Looking ahead, Affirm aims to continue expanding its solutions for merchants and consumers, increasing consumer transaction frequency and in-store usage, and expanding its reach in both existing and new markets. The company's growth strategy is designed to build upon its momentum and unlock opportunities to create greater value for consumers and merchants. However, Affirm acknowledges potential risks, including competition, reliance on key partners, and the impact of macroeconomic conditions on consumer spending and creditworthiness.
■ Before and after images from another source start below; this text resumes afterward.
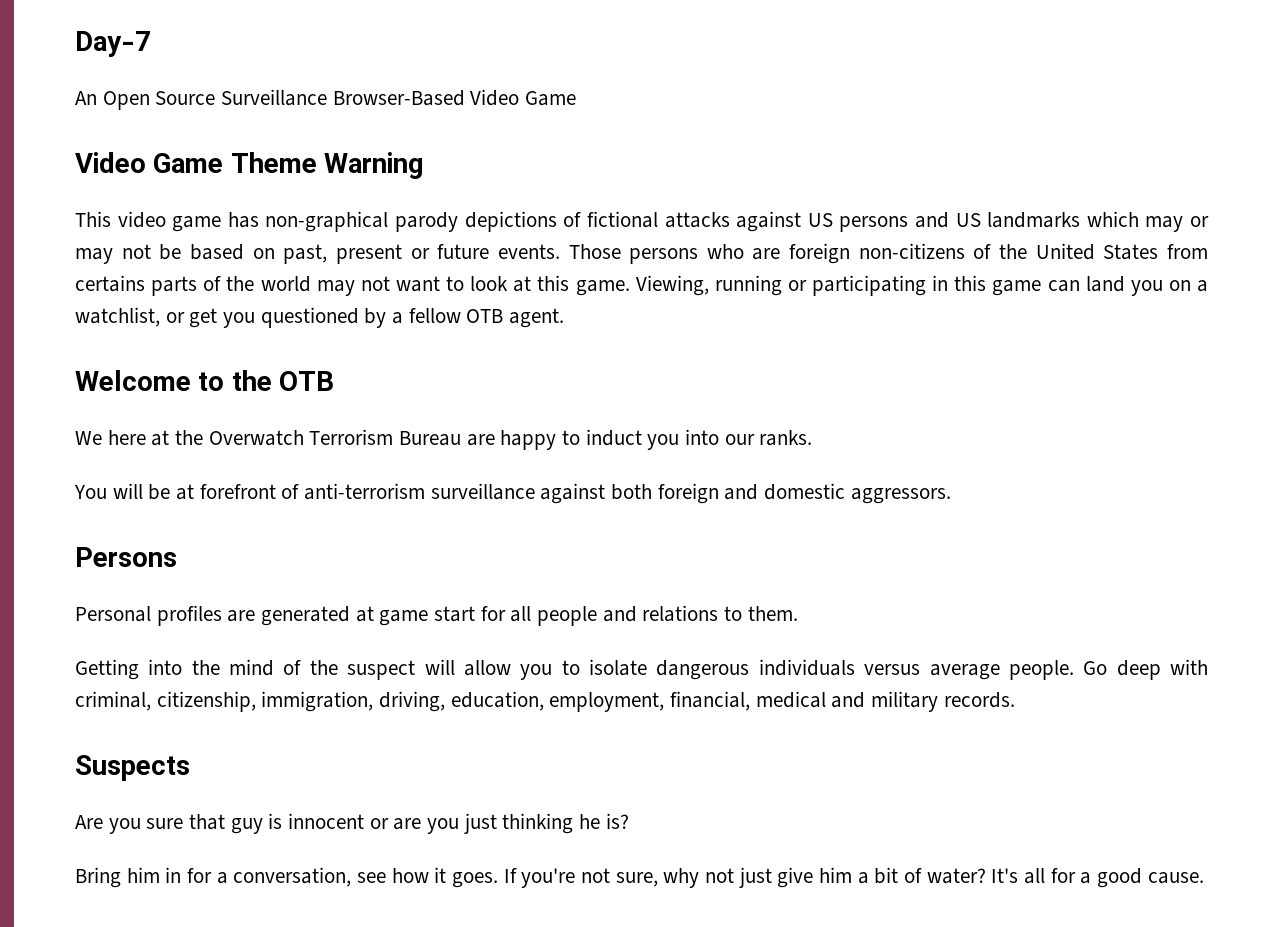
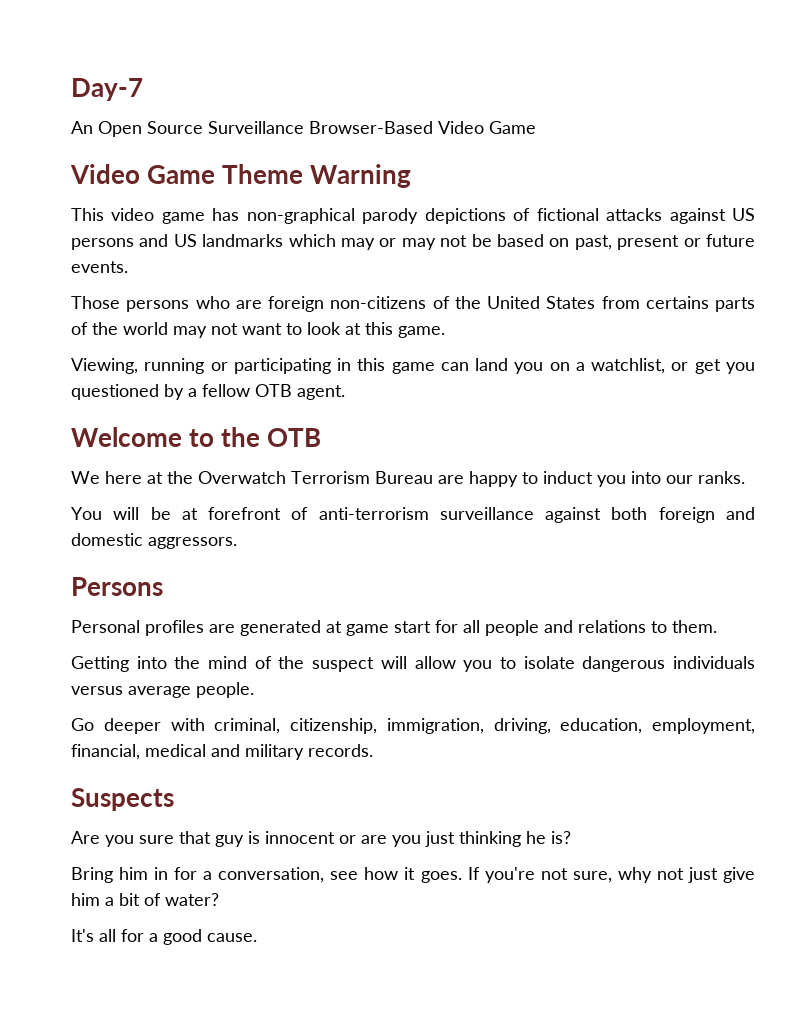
(560, 251) none -> (128, 267) //
(630, 288) none -> (445, 332) //
[1083,660,1161,680] Go deep -> [71,718,161,734] // Go deeper
(986, 876) none -> (219, 899) //

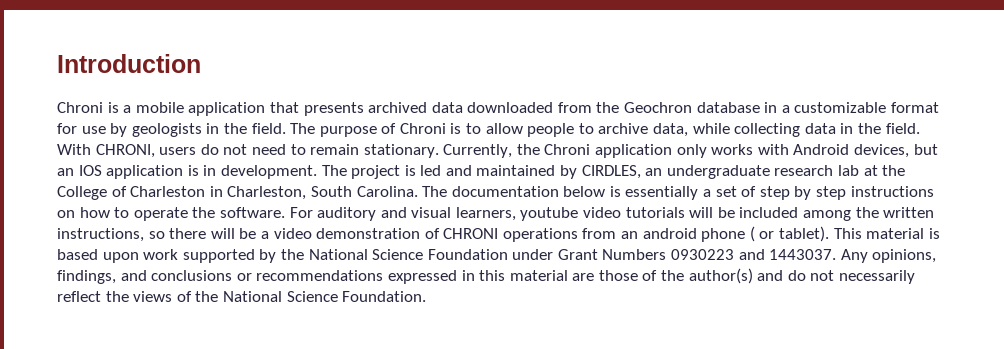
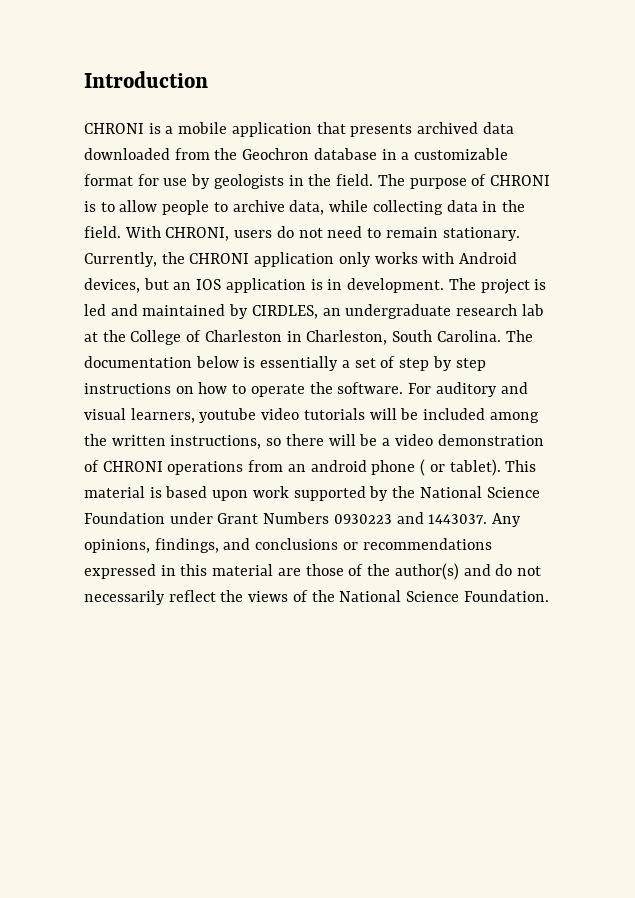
[57,102,103,113] Chroni -> [84,123,144,134] CHRONI
[399,123,446,134] Chroni -> [489,175,550,186] CHRONI
[544,144,591,155] Chroni -> [189,253,250,264] CHRONI

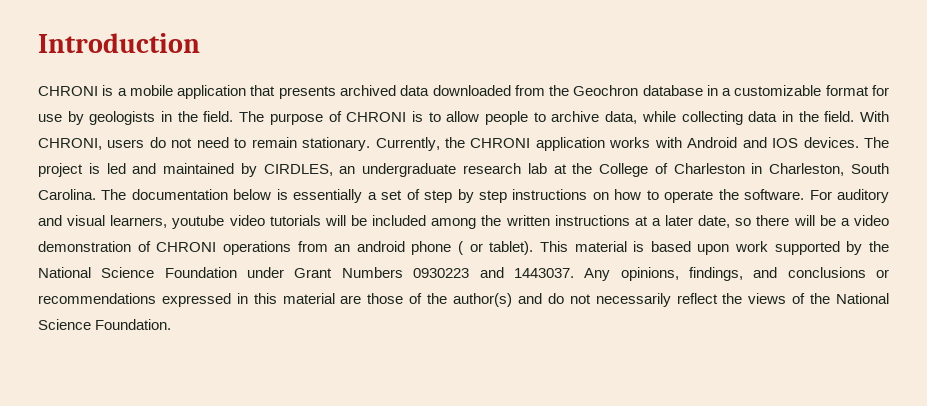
[338,252,371,267] only -> (605, 144) none
[84,278,445,293] devices, but an IOS application is in development. -> [742,137,859,148] and IOS devices.
[170,435,262,449] instructions, -> [554,215,731,228] instructions at a later date,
The company also faces regulatory scrutiny and must navigate evolving laws and regulations related to consumer finance and data privacy.
About Affirm Holdings, Inc.
Affirm Holdings, Inc. operates a technology-driven payment platform offering transparent, consumer-friendly financing solutions. It provides point-of-sale installment loans, including 0% APR and interest-bearing options, to a broad consumer base through partnerships with approximately 377,000 merchants across diverse industries. Affirm’s proprietary risk models and machine learning enable tailored credit underwriting, supporting merchants in increasing sales while promoting responsible consumer spending. The company generates revenue from merchant fees and consumer interest income.